We want to be able to retrieve more data from CrossRef. A single CrossRef query can return up to 1,000 results, and since our query has over 42,000 total results, we would need to make 43 queries. Remember at the beginning, we only had 20 results since we only grabbed the first page. The CrossRef API permits fetching results from multiple pages, so by setting cursor to * and cursor_max to 1000 we can grab 1000 queries at once. Querying all 42,000 results would take a long time, so for the purposes of this demonstration we are only using 1000. If you have more time, you could query more results, but be aware that it will take a long time.

# this cell will take a while to run
cr_permafrost = cr.works(query="permafrost", cursor = "*", cursor_max = 1000, progress_bar = True, sort="score", order="desc")

100%|██████████| 49/49 [00:52<00:00,  1.07s/it]

We can check that we have the 1,000 messages, and indeed we do.

sum([len(k['message']['items']) for k in cr_permafrost])

1000

Remember before, when you created your own search query?

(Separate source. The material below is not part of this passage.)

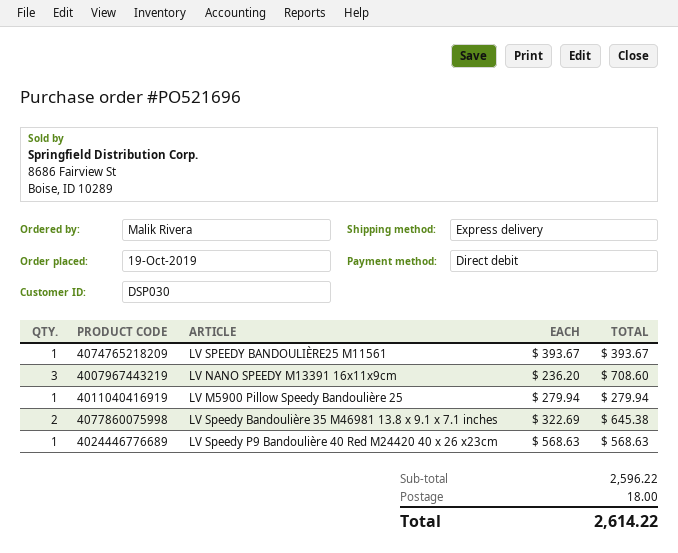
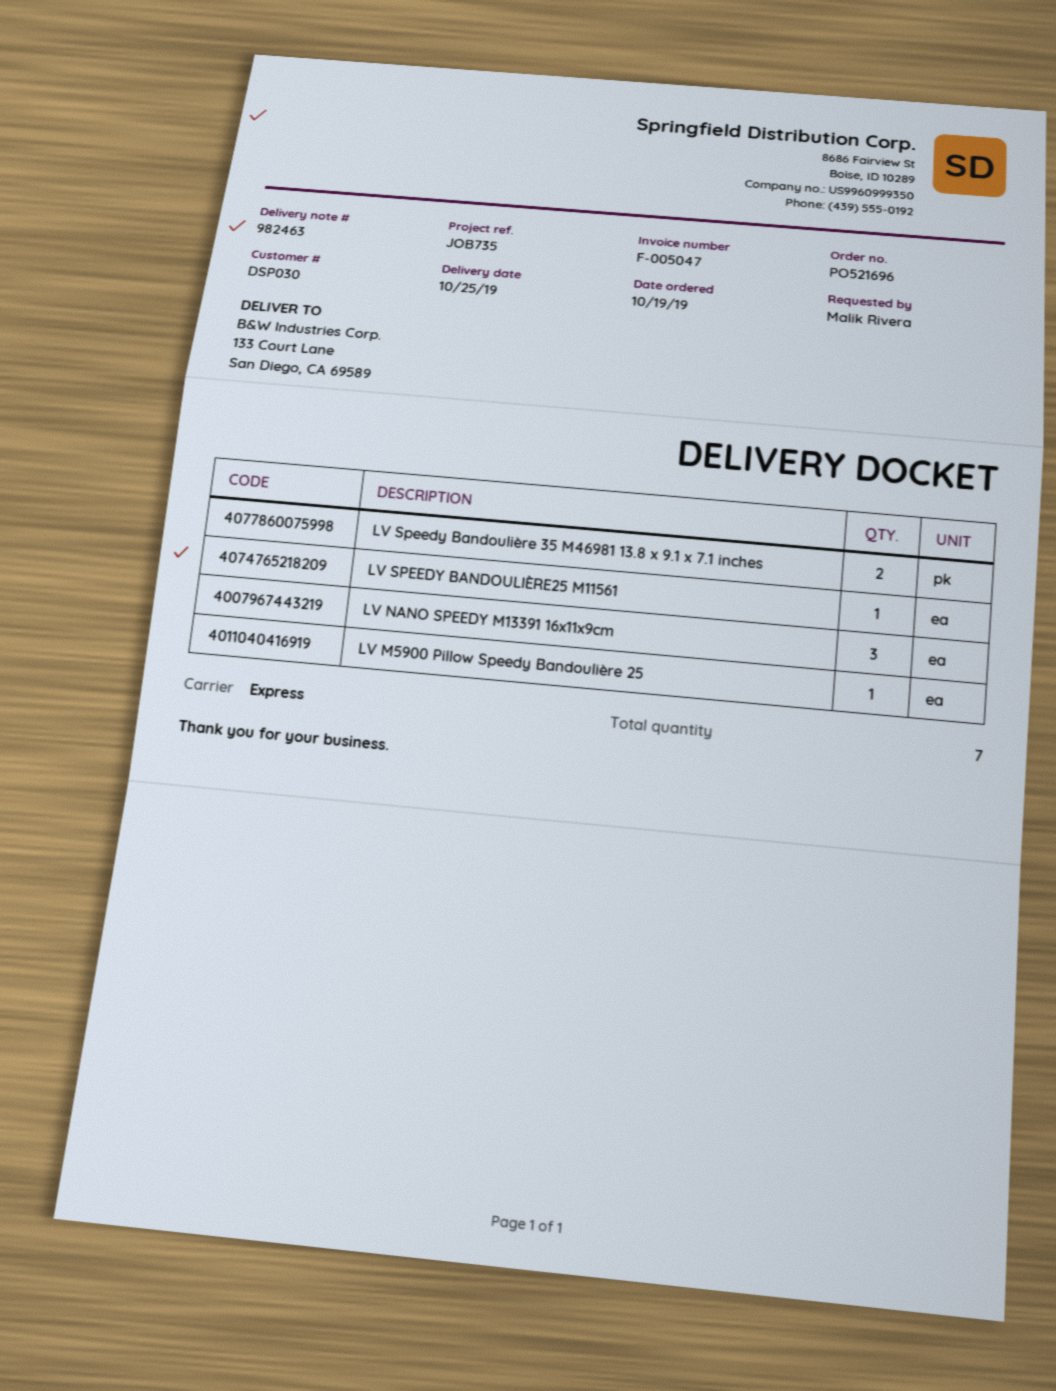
LV Speedy P9 Bandoulière 40 Red M24420 40 x 26 x23cm: 1 -> none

Here, we’ll go through a few steps to get more results for your query. First, we’ll check how many total results your query has. Run the cell below to find out.

#query1['message']['total-results']

If there are fewer than 1000 results, then set cursor_max to the number of results. If there are more than 1000 results, set cursor_max to 1000 so that the code won’t take too long to run. Be sure to fill in query with the same search term you used earlier.

#Your example
#query1 = cr.works(query="queryname", cursor = "*", cursor_max = 1000, progress_bar = True, sort="score", order="desc")

In order to get all of the different results from our permafrost query, we need to extract them from cr_permafrost. Below, we create a list where each element is one result. cr_permafrost is a list consisting of pages, where we have 20 results per page. So cr_permafrost has 50 pages of 20 results each, giving us our 1000 results. In order to extract the info and have a list with each element be one results, we need to do some data manipulation.

#Confirm the number of pages
len(cr_permafrost)

50

In the cell below, we have 2 list comprehensions to get the results from our query. The first one creates a length 50 list that contains only the items instead of the entire dictionary, for each of the 50 pages. The second list comprehension extracts all of the items from the nested lists so that we have a single 1000 item list where each element is one result.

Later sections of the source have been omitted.